Thursday, December 24th, 2009
It’s bad form to take an apology and look for ulterior motives.
Even if it’s clear that Jimmy Carter smeared Israel by invoking apartheid in his book title just to sell more copies — he acknowledged in interviews that it’s a shoddy analogy — no one forced him to apologize. There are plenty of people, probably more than there are Israel supporters, who will hail him as a hero for trashing Israel. So he’s not looking for love.
Some say he’s trying to fend off the Israel PAC campaign-killers who could target his son (sorry, that is grandson; h/t commenter below) who is running for state Senate in Georgia. Maybe that is part of his thinking.

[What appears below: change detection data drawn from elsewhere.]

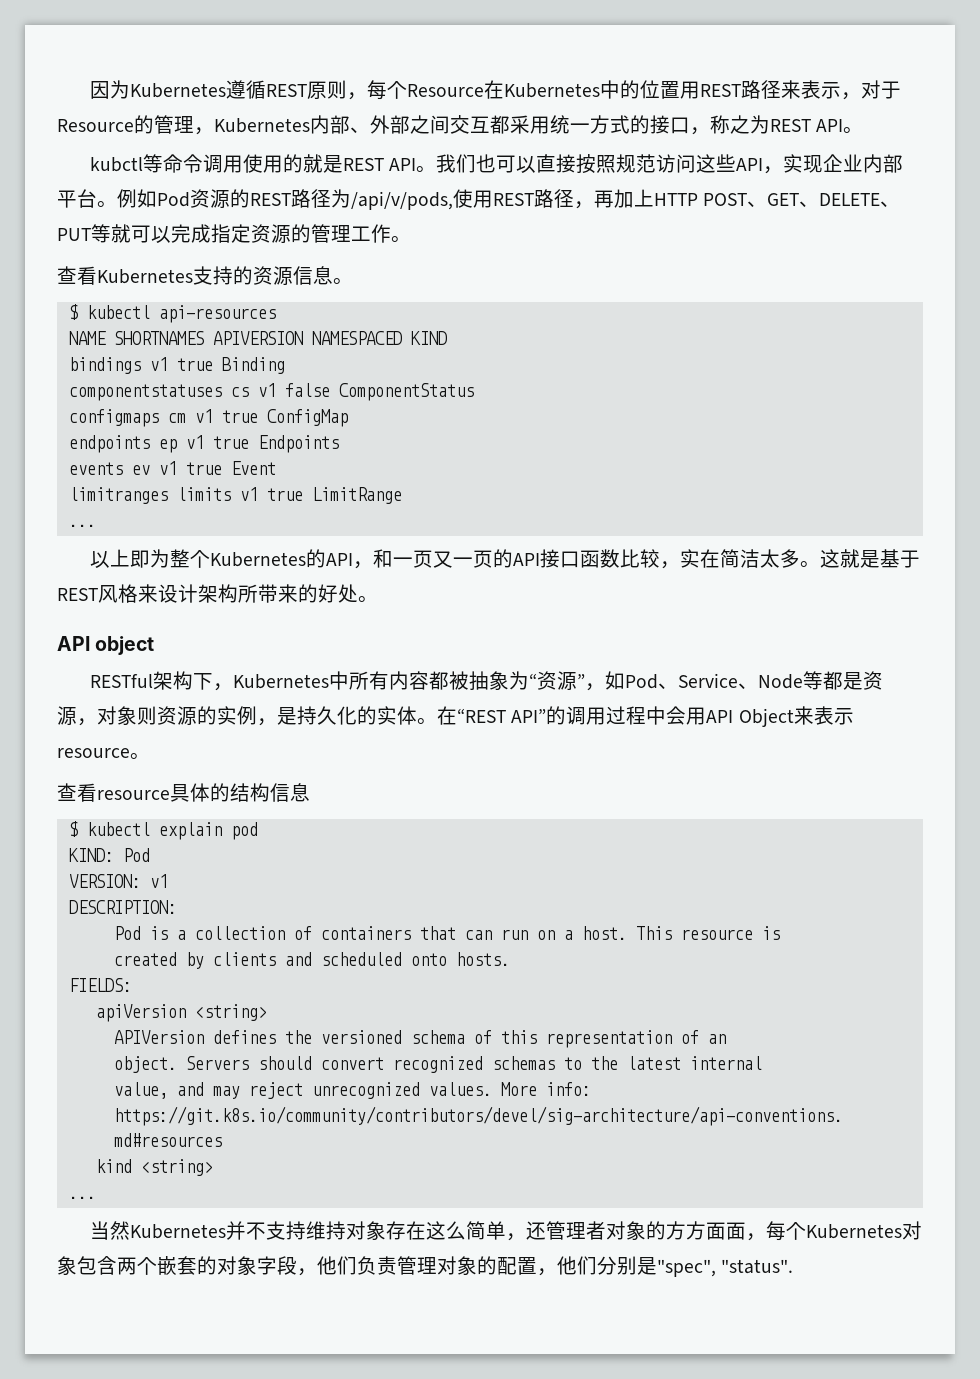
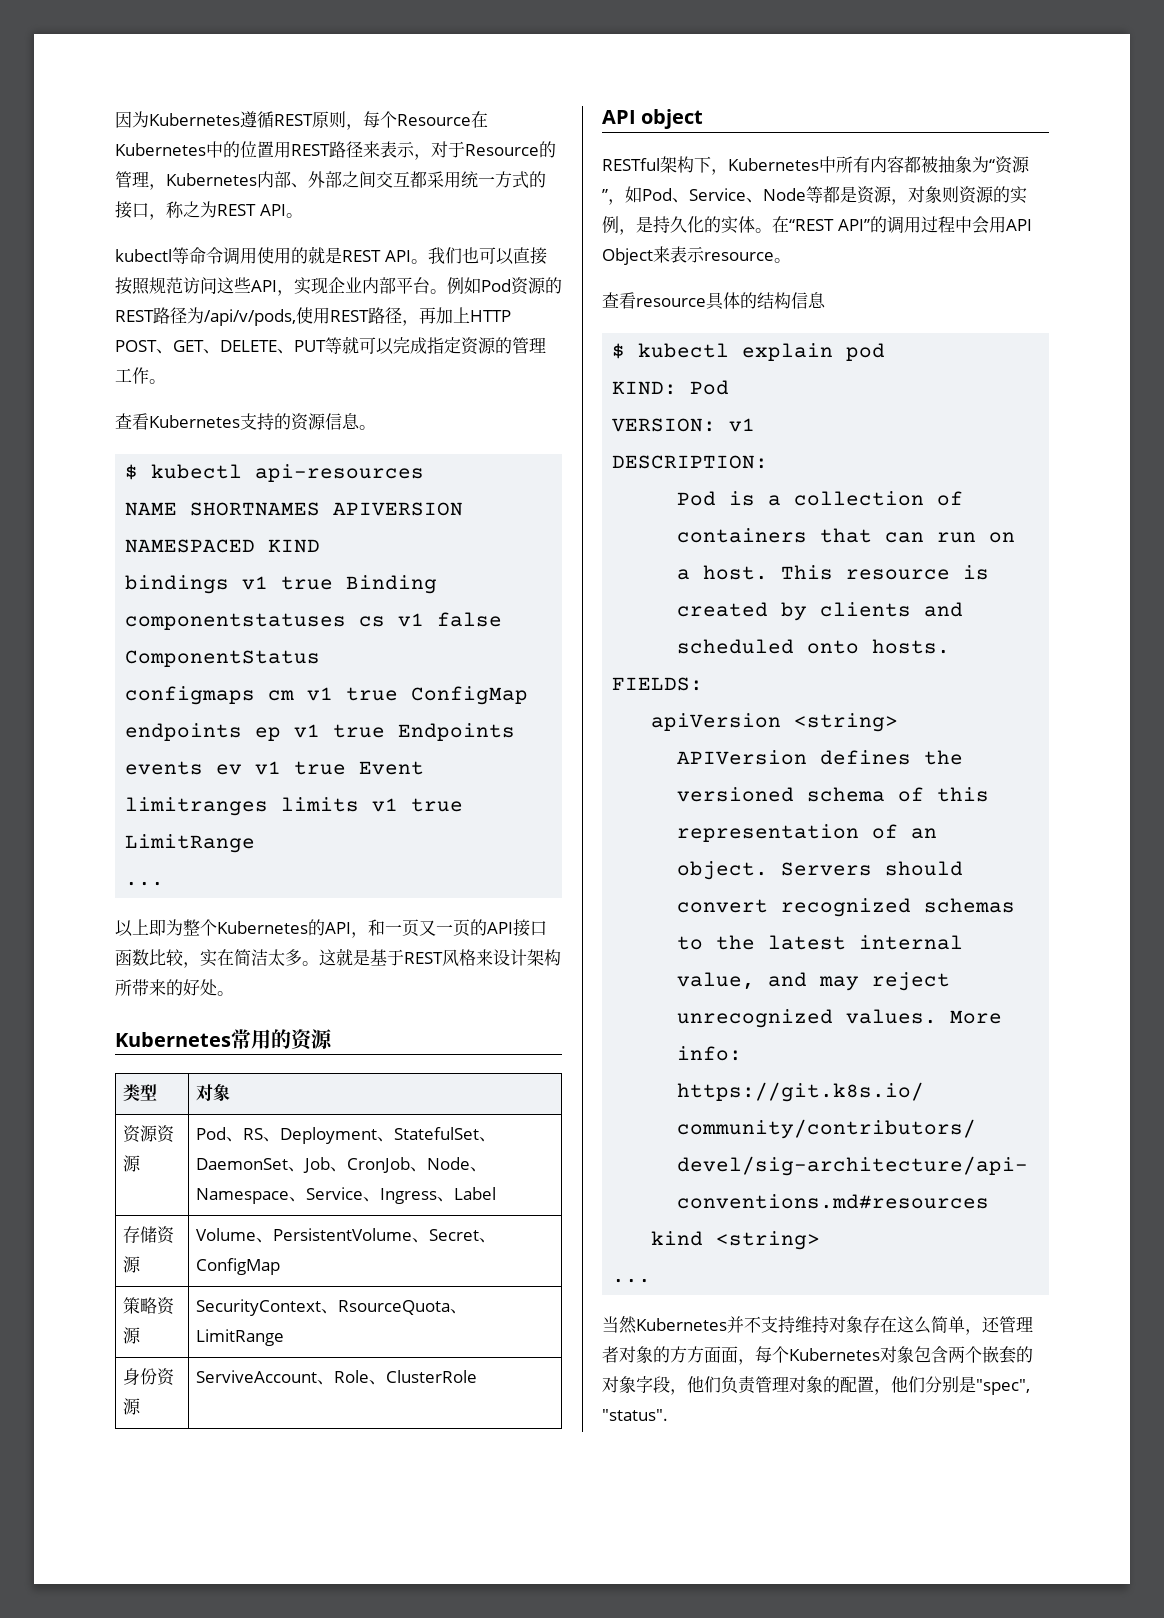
- kubctl等命令调用使用的就是REST API。
+ kubectl等命令调用使用的就是REST API。
+ Kubernetes常用的资源
+ 类型 | 对象
+ 资源资源 | Pod、RS、Deployment、StatefulSet、DaemonSet、Job、CronJob、Node、Namespace、Service、Ingress、Label
+ 存储资源 | Volume、PersistentVolume、Secret、ConfigMap
+ 策略资源 | SecurityContext、RsourceQuota、LimitRange
+ 身份资源 | ServiveAccount、Role、ClusterRole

But Carter is also a religious man, and the fact that he chose the expression “al het” in his letter to JTA asking forgiveness shows he cared enough to consult with Jewish friends about it. Opportunistic Israel-basher with an incomplete view of the peace process he may be, but Mel Gibson he is not.
The risk in casting off an apology is that people will grow to view our community as intransigent and vindictive once offense has been made. The views of this elder statesman of our country, who negotiated the first lasting Arab-Israeli peace agreement (thereby saving thousands of lives on both sides) should be scrutinized, fact-checked and countered, where appropriate.
But the appropriate response should be “Apology accepted.”